Assignment: Within the entries below, find the lines that hold "span" and report only how many there are.

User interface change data
>>>

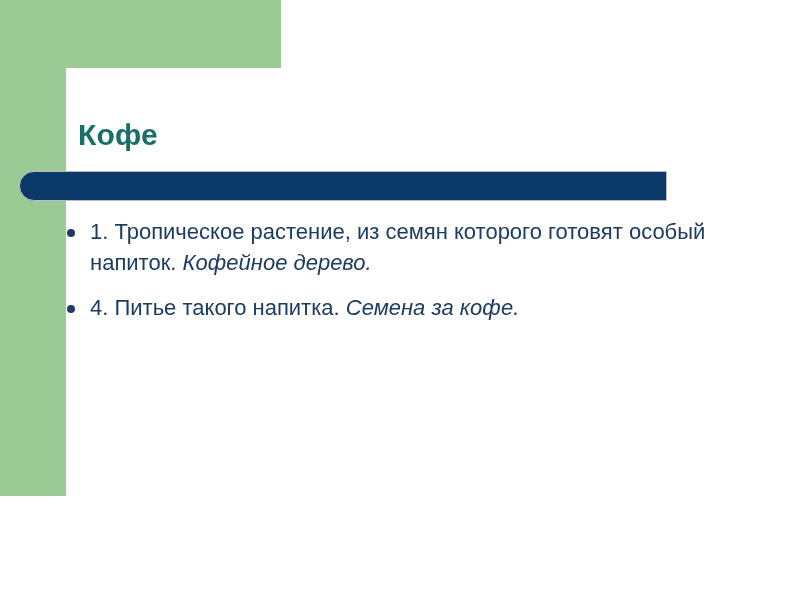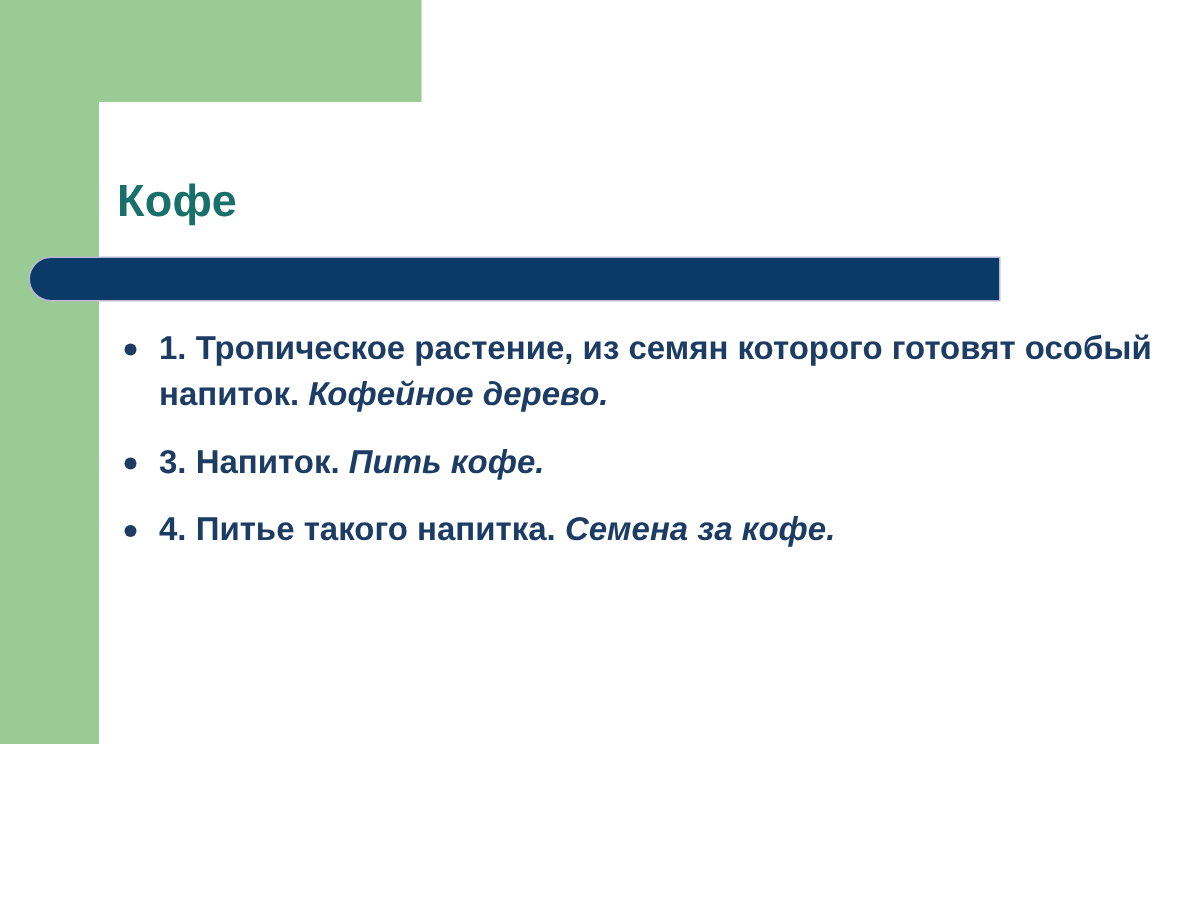--- a/index.html
+++ b/index.html
@@ -81,10 +81,9 @@
   
   .bullet-list {
     position: absolute;
-    left: 78px;
+    left: 62px;
     top: 216px;
     width: 690px;
-    font-weight: bold;
   }
   .bullet-item {
     position: relative;

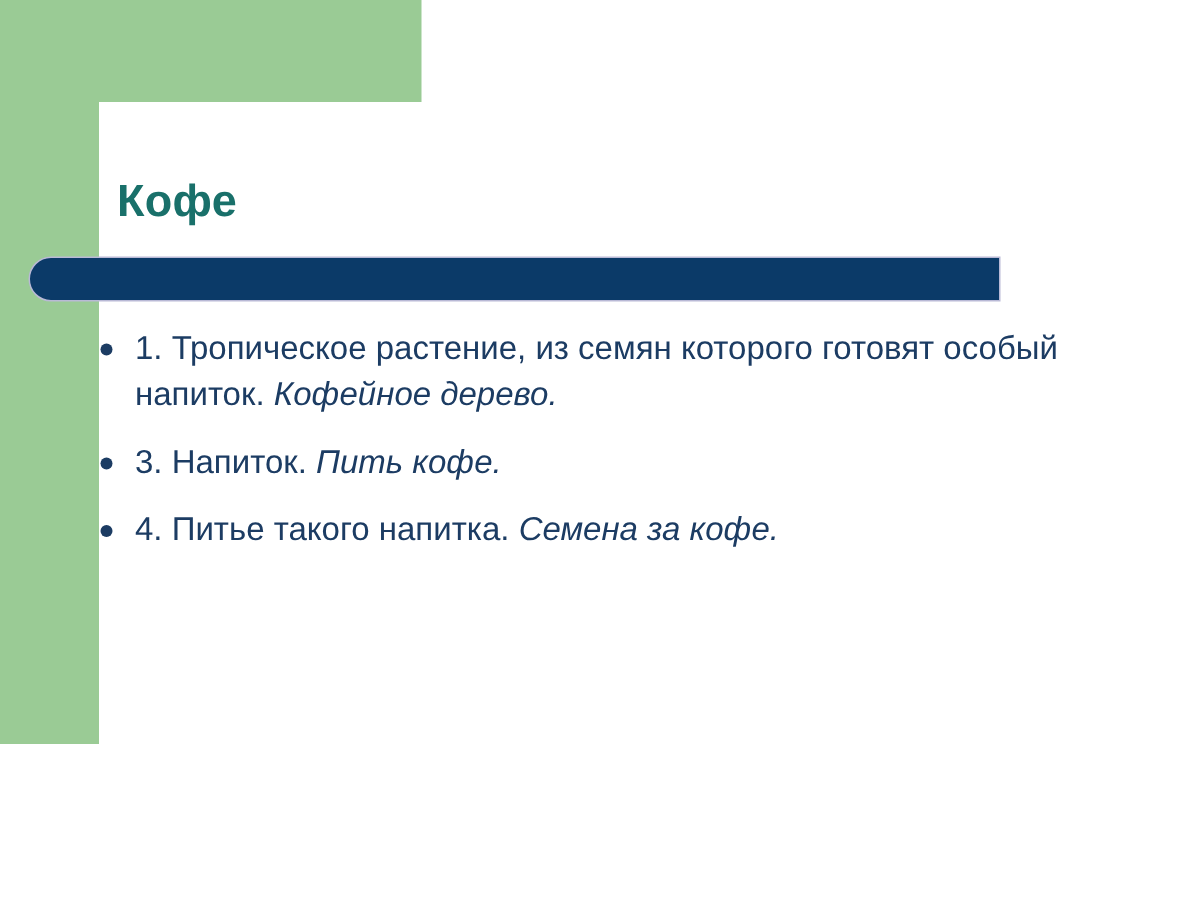--- a/index.html
+++ b/index.html
@@ -133,10 +133,6 @@
     </div>
 
 
-    <div class="bullet-item">
-      <span class="bullet-dot"></span>
-      <span class="bullet-text">3. Напиток. </span><span class="bullet-em">Пить кофе.</span>
-    </div>
 
     <div class="bullet-item">
       <span class="bullet-dot"></span>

<<<

Completed exercise: 3